Zubkiewicz-Kucharska, A, Wikiera, B, Noczyńska, A
Frontiers in endocrinology. 2021;:709564
Abstract
UNLABELLED Klotho concentration may be considered as a prognostic factor in the development of chronic complications of diabetes. Moreover, decrease in sKlotho concentration may contribute to beta cell apoptosis and type 1 diabetes development. The aim of this study was to evaluate if sKlotho protein concentration in children with type 1 diabetes (T1D) and its correlation with classical risk factors of chronic complications of diabetes: dysglycemia and endothelial dysfunction. MATERIAL AND METHODS In a cross-section single center study the levels of soluble Klotho protein in 80 T1D (37 boys) and 34 healthy children (controls, 15 boys). Micro- and macroangiopathy were excluded and renal function was normal in all participants.
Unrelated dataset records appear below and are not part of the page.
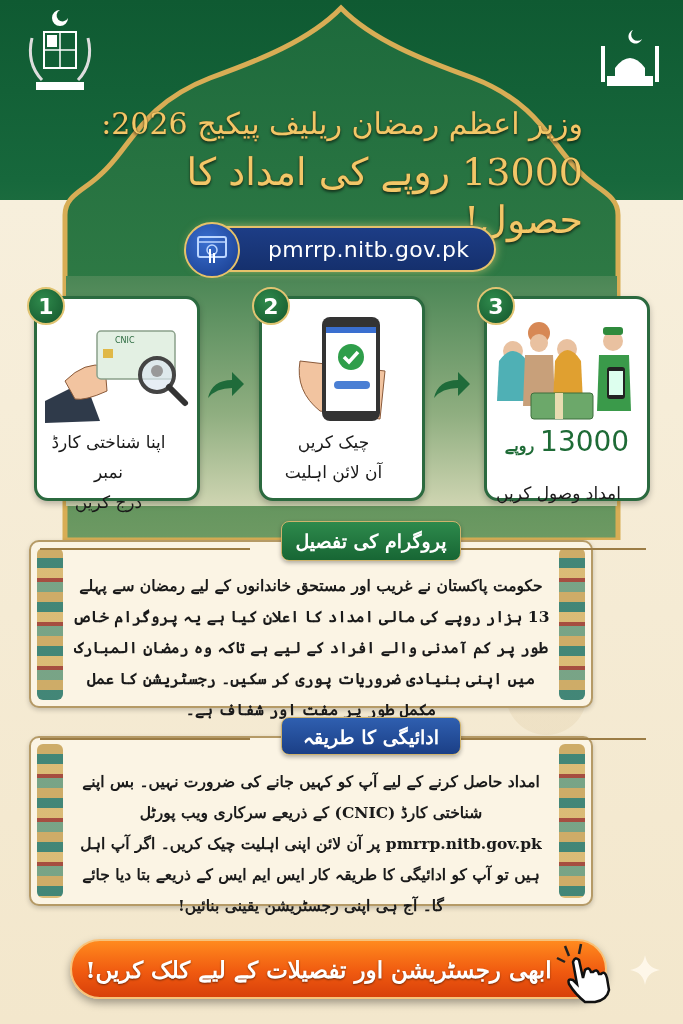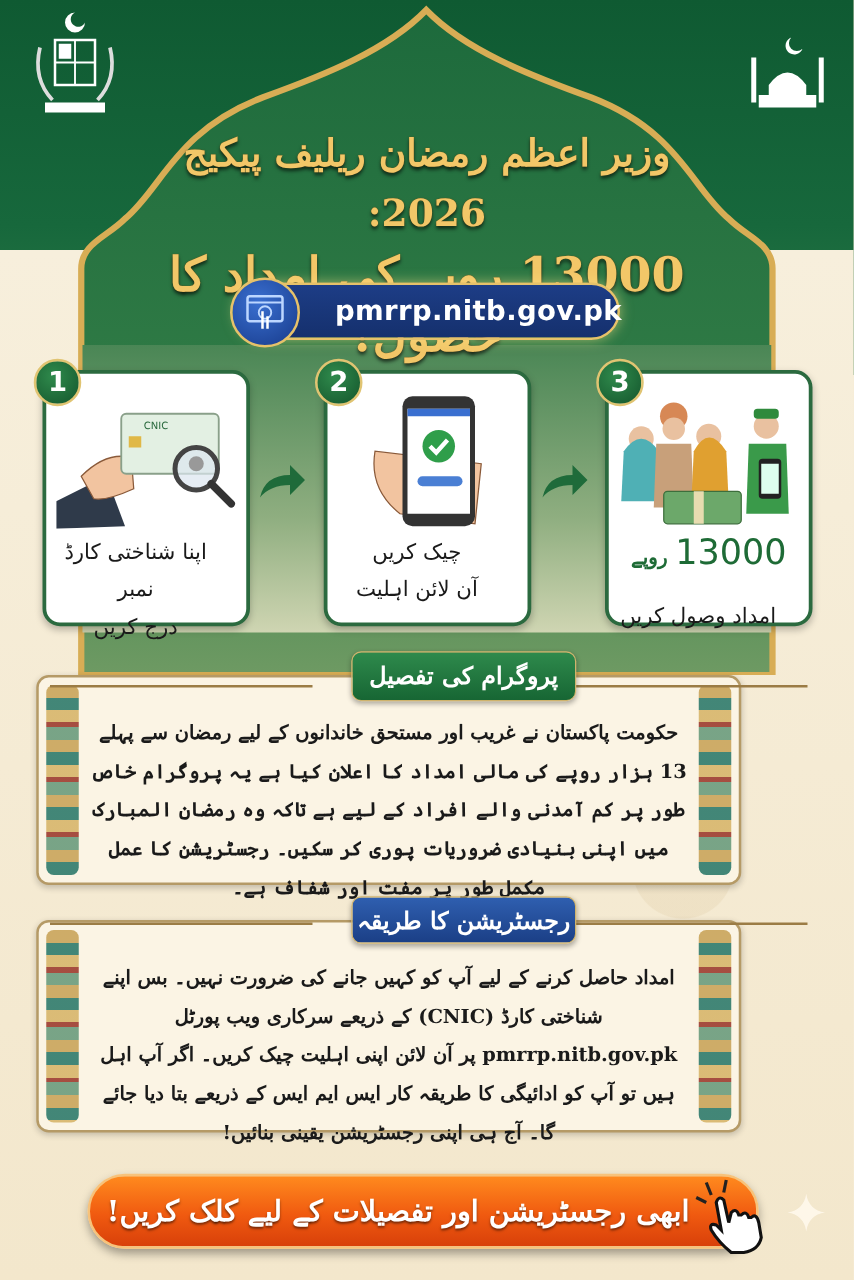--- a/index.html
+++ b/index.html
@@ -31,10 +31,10 @@
 
   .title {
     position: absolute; left: 100px; top: 100px; width: 483px;
-    text-align: center; direction: rtl;
+    direction: rtl;
     color: #f2c768;
     font-family: "DejaVu Serif", serif;
-    font-weight: bold;
+    font-weight: normal;
     text-shadow: 0 2px 3px rgba(0,0,0,0.6), 0 0 1px #7a4d10;
   }
   .title .l1 { font-size: 30px; line-height: 48px; }

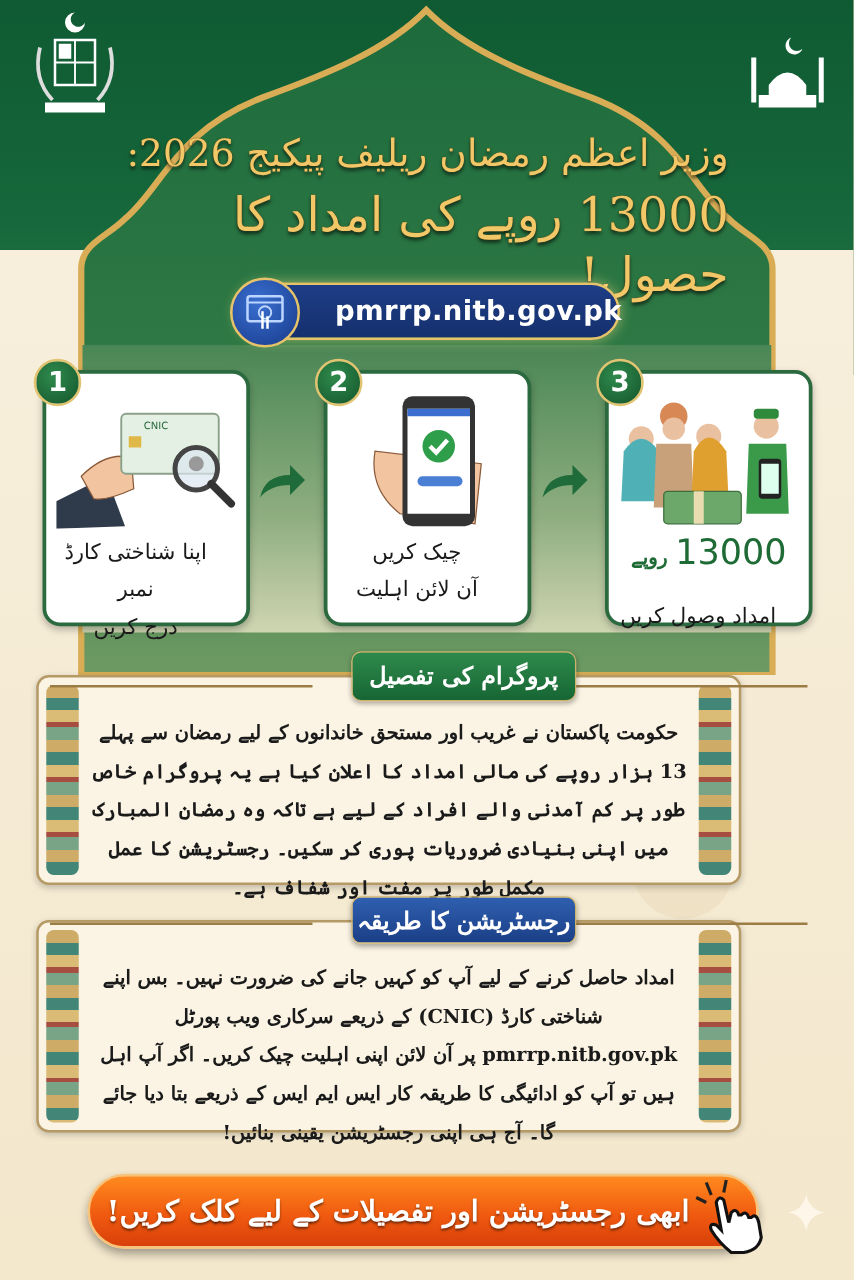--- a/index.html
+++ b/index.html
@@ -56,7 +56,7 @@
     display: flex; align-items: center; justify-content: center;
   }
   .url-text {
-    margin-left: 78px; color: #ffffff; font-size: 22px; font-weight: bold;
+    margin-left: 78px; color: #ffffff; font-size: 22px; font-weight: normal;
     font-family: "DejaVu Sans", sans-serif; letter-spacing: 0.3px;
   }
 

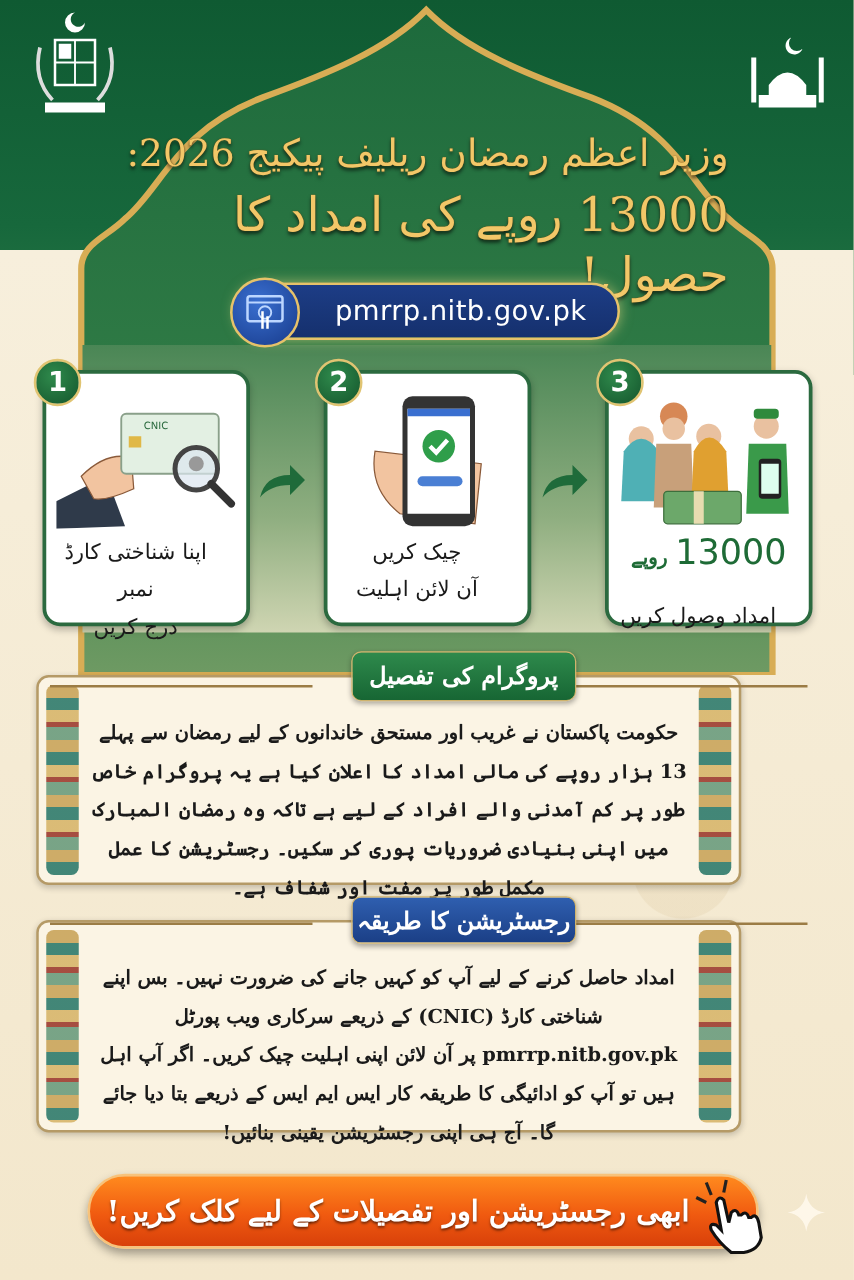--- a/index.html
+++ b/index.html
@@ -292,7 +292,7 @@
 
 <div class="sec-line" style="left:40px; top:738px; width:210px;"></div>
 <div class="sec-line" style="left:436px; top:738px; width:210px;"></div>
-<div class="section-header" style="top:717px; height:38px; background: linear-gradient(180deg,#2f5fb0,#1b3f86);">رجسٹریشن کا طریقہ</div>
+<div class="section-header" style="top:717px; height:38px; background: linear-gradient(180deg,#2f5fb0,#1b3f86);">ادائیگی کا طریقہ</div>
 <div class="info-box" style="top:736px; height:170px;">
   <div class="ornament left"></div>
   <div class="ornament right"></div>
Serum sKlotho, sICAM-1, sVCAM-1 and E-selectin levels were measured. RESULTS The concentration of sKlotho was lower in T1D than in the controls (2041.9 ± 1017.6 pg/mL vs. 2790.3 ± 1423.9 pg/mL, p=0.0113). sICAM-1, sVCAM-1 and E-selectin concentrations were comparable in patients and controls. In T1D, sKlotho was not correlated with the duration of diabetes. Klotho and E-selectin were correlated with HbA1c (r=-0.31, P=0.0066 and r=0.25, P=0.0351, respectively), but not with AVBG and blood glucose SD. Correlations of sKlotho with total cholesterol (r=0.31, P=0.0129), HDL-cholesterol (r=0.43, P=0.0011) and LDL-cholesterol (r=0.28, P=0.0412), but not with triglycerides, were found. Likewise, Klotho was not correlated with sICAM-1, sVCAM-1, and E-selectin concentrations. CONCLUSIONS This study reports the significantly lower level of s-Klotho in children with type 1 diabetes, correlated with HbA1c and HDL cholesterol, but not with the adhesion molecules concentrations nor the duration of the disease. Negative correlation between the levels of HbA1c and soluble Klotho may suggest its possible involvement in the development of chronic diabetes complications.